> _ACTION ITEM_:
The lines from the top of the records below through the one containing "- 本稿は、イジング模型を使" are to be transcribed exactly, and nothing else is to be added.

(Dataset entries)

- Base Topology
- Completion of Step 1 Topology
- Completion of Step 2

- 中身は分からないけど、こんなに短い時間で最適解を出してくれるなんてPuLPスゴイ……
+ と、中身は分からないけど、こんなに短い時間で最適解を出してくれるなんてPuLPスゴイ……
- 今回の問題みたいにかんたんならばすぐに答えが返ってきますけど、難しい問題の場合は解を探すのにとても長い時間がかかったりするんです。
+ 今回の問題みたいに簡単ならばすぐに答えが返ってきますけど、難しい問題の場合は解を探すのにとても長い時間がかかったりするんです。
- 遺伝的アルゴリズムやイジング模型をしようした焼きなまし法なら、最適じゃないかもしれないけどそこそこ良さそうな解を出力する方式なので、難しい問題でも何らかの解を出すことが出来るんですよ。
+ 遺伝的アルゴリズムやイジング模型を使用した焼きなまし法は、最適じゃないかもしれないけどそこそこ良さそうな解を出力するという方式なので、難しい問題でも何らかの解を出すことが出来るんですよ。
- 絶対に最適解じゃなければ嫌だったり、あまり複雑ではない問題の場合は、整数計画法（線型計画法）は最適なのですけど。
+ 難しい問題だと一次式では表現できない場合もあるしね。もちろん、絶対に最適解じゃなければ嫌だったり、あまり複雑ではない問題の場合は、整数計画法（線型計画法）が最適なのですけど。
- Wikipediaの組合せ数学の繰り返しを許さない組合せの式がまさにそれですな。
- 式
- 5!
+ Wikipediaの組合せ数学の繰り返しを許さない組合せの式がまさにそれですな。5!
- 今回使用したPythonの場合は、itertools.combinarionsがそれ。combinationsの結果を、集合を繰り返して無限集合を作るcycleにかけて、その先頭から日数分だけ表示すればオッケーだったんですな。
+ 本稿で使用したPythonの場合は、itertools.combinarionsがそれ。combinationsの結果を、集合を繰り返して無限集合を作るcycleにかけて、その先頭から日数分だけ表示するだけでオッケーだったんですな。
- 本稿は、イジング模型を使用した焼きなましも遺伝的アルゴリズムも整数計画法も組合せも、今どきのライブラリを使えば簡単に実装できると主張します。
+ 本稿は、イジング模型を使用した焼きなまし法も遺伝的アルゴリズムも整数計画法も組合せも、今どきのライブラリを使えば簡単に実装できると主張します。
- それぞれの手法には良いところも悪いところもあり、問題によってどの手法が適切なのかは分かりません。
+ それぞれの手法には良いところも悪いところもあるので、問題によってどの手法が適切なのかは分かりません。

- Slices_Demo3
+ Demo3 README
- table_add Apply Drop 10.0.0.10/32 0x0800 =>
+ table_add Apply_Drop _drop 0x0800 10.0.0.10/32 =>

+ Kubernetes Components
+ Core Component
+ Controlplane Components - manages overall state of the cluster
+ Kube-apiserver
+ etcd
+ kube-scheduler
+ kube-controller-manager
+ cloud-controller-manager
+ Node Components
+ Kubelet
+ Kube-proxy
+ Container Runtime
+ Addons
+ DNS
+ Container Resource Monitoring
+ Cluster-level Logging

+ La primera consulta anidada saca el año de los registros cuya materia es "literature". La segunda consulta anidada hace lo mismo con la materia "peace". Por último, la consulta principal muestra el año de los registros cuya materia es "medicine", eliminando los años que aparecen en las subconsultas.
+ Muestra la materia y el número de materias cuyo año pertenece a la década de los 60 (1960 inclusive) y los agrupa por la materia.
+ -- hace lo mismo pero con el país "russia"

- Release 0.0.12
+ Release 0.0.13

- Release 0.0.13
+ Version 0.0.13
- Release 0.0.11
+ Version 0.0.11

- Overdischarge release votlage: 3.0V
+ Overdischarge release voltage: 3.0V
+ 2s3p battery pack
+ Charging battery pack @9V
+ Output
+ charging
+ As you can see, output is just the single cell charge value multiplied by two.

> _EXERCISE SOLUTION_:
- Base Topology
- Completion of Step 1 Topology
- Completion of Step 2

- 中身は分からないけど、こんなに短い時間で最適解を出してくれるなんてPuLPスゴイ……
+ と、中身は分からないけど、こんなに短い時間で最適解を出してくれるなんてPuLPスゴイ……
- 今回の問題みたいにかんたんならばすぐに答えが返ってきますけど、難しい問題の場合は解を探すのにとても長い時間がかかったりするんです。
+ 今回の問題みたいに簡単ならばすぐに答えが返ってきますけど、難しい問題の場合は解を探すのにとても長い時間がかかったりするんです。
- 遺伝的アルゴリズムやイジング模型をしようした焼きなまし法なら、最適じゃないかもしれないけどそこそこ良さそうな解を出力する方式なので、難しい問題でも何らかの解を出すことが出来るんですよ。
+ 遺伝的アルゴリズムやイジング模型を使用した焼きなまし法は、最適じゃないかもしれないけどそこそこ良さそうな解を出力するという方式なので、難しい問題でも何らかの解を出すことが出来るんですよ。
- 絶対に最適解じゃなければ嫌だったり、あまり複雑ではない問題の場合は、整数計画法（線型計画法）は最適なのですけど。
+ 難しい問題だと一次式では表現できない場合もあるしね。もちろん、絶対に最適解じゃなければ嫌だったり、あまり複雑ではない問題の場合は、整数計画法（線型計画法）が最適なのですけど。
- Wikipediaの組合せ数学の繰り返しを許さない組合せの式がまさにそれですな。
- 式
- 5!
+ Wikipediaの組合せ数学の繰り返しを許さない組合せの式がまさにそれですな。5!
- 今回使用したPythonの場合は、itertools.combinarionsがそれ。combinationsの結果を、集合を繰り返して無限集合を作るcycleにかけて、その先頭から日数分だけ表示すればオッケーだったんですな。
+ 本稿で使用したPythonの場合は、itertools.combinarionsがそれ。combinationsの結果を、集合を繰り返して無限集合を作るcycleにかけて、その先頭から日数分だけ表示するだけでオッケーだったんですな。
- 本稿は、イジング模型を使用した焼きなましも遺伝的アルゴリズムも整数計画法も組合せも、今どきのライブラリを使えば簡単に実装できると主張します。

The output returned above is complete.